• [What you need to do]: Could you please write out each line of the records exactly, minus the pictures?

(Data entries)
+-------+
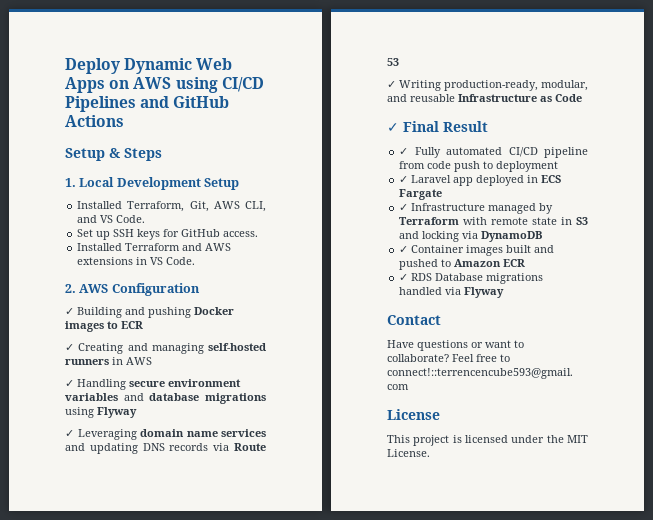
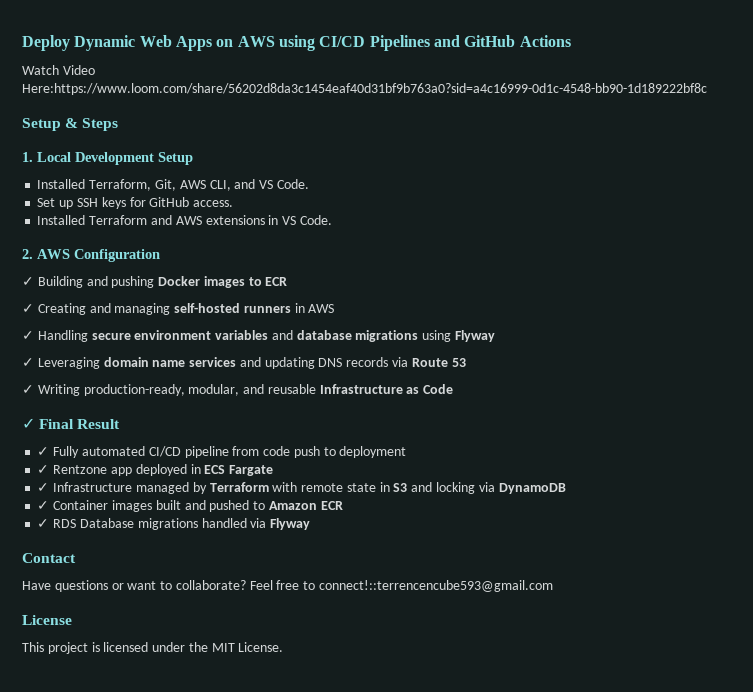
+ Watch Video Here:https://www.loom.com/share/56202d8da3c1454eaf40d31bf9b763a0?sid=a4c16999-0d1c-4548-bb90-1d189222bf8c
- ✓ Laravel app deployed in ECS Fargate
+ ✓ Rentzone app deployed in ECS Fargate

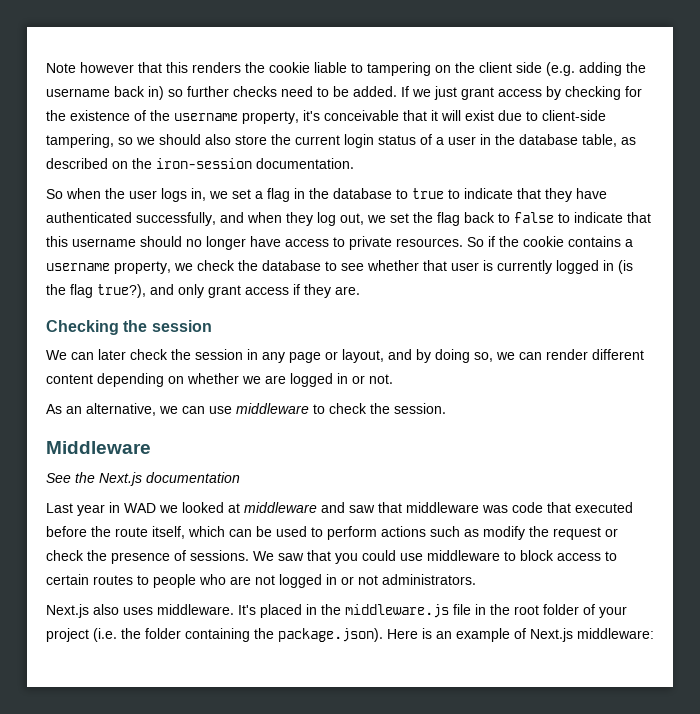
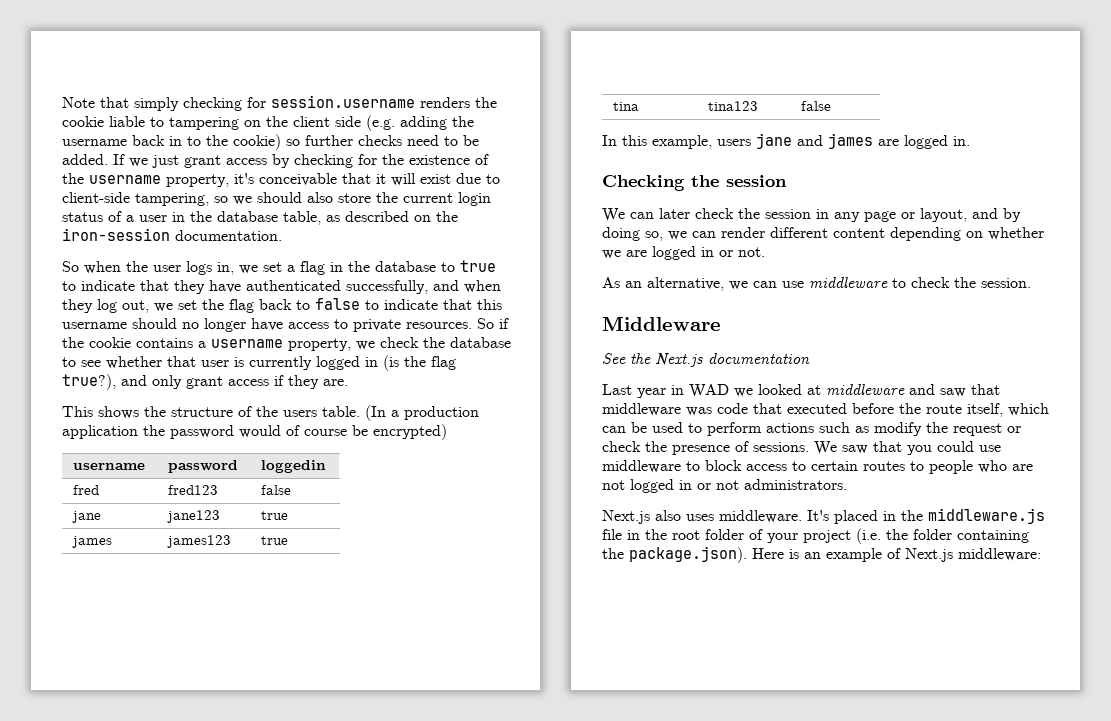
- Note however that this renders the cookie liable to tampering on the client side (e.g. adding the username back in) so further checks need to be added.
+ Note that simply checking for session.username renders the cookie liable to tampering on the client side (e.g. adding the username back in to the cookie) so further checks need to be added.
+ This shows the structure of the users table. (In a production application the password would of course be encrypted)
+ username | password | loggedin
+ fred | fred123 | false
+ jane | jane123 | true
+ james | james123 | true
+ tina | tina123 | false
+ In this example, users jane and james are logged in.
+-------+
• [Exercise output]:
+ Watch Video Here:https://www.loom.com/share/56202d8da3c1454eaf40d31bf9b763a0?sid=a4c16999-0d1c-4548-bb90-1d189222bf8c
- ✓ Laravel app deployed in ECS Fargate
+ ✓ Rentzone app deployed in ECS Fargate

- Note however that this renders the cookie liable to tampering on the client side (e.g. adding the username back in) so further checks need to be added.
+ Note that simply checking for session.username renders the cookie liable to tampering on the client side (e.g. adding the username back in to the cookie) so further checks need to be added.
+ This shows the structure of the users table. (In a production application the password would of course be encrypted)
+ username | password | loggedin
+ fred | fred123 | false
+ jane | jane123 | true
+ james | james123 | true
+ tina | tina123 | false
+ In this example, users jane and james are logged in.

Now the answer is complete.